**REQUIRED WORK**
Nothing but the lines from the one containing "[142,380,182,390] support ->" through the end of the entries below should be set down, each exactly as written.

-------- SOURCE RECORDS --------

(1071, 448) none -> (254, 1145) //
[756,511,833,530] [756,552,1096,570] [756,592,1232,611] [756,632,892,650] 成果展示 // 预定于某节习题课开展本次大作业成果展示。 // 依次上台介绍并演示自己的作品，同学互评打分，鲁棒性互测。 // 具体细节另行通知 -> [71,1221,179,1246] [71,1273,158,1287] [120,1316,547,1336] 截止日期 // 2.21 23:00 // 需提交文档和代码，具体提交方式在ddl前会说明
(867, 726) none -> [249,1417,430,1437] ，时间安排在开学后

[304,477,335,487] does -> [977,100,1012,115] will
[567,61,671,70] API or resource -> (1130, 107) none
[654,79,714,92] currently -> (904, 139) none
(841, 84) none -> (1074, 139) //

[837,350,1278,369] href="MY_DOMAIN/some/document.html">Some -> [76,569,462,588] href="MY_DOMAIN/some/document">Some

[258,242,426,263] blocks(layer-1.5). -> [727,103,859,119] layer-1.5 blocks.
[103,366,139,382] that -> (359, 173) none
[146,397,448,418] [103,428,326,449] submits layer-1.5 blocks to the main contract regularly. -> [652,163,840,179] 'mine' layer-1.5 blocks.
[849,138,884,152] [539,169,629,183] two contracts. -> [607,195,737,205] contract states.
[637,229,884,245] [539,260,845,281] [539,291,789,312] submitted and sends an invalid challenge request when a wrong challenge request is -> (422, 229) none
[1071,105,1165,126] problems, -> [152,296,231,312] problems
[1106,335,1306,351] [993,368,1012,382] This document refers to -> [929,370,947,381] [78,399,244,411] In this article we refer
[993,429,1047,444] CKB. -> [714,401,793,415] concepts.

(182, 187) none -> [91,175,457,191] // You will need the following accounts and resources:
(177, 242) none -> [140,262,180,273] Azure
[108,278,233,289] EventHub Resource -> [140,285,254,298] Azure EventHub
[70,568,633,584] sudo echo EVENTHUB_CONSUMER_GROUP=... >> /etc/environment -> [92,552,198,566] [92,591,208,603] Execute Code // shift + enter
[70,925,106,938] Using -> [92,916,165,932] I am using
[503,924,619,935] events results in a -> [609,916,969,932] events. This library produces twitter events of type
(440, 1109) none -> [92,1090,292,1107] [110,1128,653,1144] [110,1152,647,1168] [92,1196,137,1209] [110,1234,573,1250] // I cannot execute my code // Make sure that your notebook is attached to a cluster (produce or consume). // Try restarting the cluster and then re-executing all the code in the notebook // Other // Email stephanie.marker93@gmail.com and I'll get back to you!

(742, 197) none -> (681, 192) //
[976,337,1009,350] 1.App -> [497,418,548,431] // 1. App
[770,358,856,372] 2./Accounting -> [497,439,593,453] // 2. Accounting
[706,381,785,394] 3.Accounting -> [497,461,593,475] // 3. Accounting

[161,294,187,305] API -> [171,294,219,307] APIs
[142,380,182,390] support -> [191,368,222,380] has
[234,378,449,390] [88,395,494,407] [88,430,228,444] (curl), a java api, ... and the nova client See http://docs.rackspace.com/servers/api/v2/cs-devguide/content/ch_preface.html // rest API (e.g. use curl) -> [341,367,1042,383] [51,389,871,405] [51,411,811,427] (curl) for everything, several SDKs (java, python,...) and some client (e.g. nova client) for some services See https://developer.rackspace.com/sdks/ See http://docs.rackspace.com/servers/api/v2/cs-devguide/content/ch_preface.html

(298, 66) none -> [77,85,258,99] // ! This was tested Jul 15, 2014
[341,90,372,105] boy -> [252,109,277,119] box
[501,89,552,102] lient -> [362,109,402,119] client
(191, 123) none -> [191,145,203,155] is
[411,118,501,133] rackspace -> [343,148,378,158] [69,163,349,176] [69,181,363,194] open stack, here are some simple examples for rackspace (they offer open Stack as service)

--------

**OUTPUT BELOW**
[142,380,182,390] support -> [191,368,222,380] has
[234,378,449,390] [88,395,494,407] [88,430,228,444] (curl), a java api, ... and the nova client See http://docs.rackspace.com/servers/api/v2/cs-devguide/content/ch_preface.html // rest API (e.g. use curl) -> [341,367,1042,383] [51,389,871,405] [51,411,811,427] (curl) for everything, several SDKs (java, python,...) and some client (e.g. nova client) for some services See https://developer.rackspace.com/sdks/ See http://docs.rackspace.com/servers/api/v2/cs-devguide/content/ch_preface.html

(298, 66) none -> [77,85,258,99] // ! This was tested Jul 15, 2014
[341,90,372,105] boy -> [252,109,277,119] box
[501,89,552,102] lient -> [362,109,402,119] client
(191, 123) none -> [191,145,203,155] is
[411,118,501,133] rackspace -> [343,148,378,158] [69,163,349,176] [69,181,363,194] open stack, here are some simple examples for rackspace (they offer open Stack as service)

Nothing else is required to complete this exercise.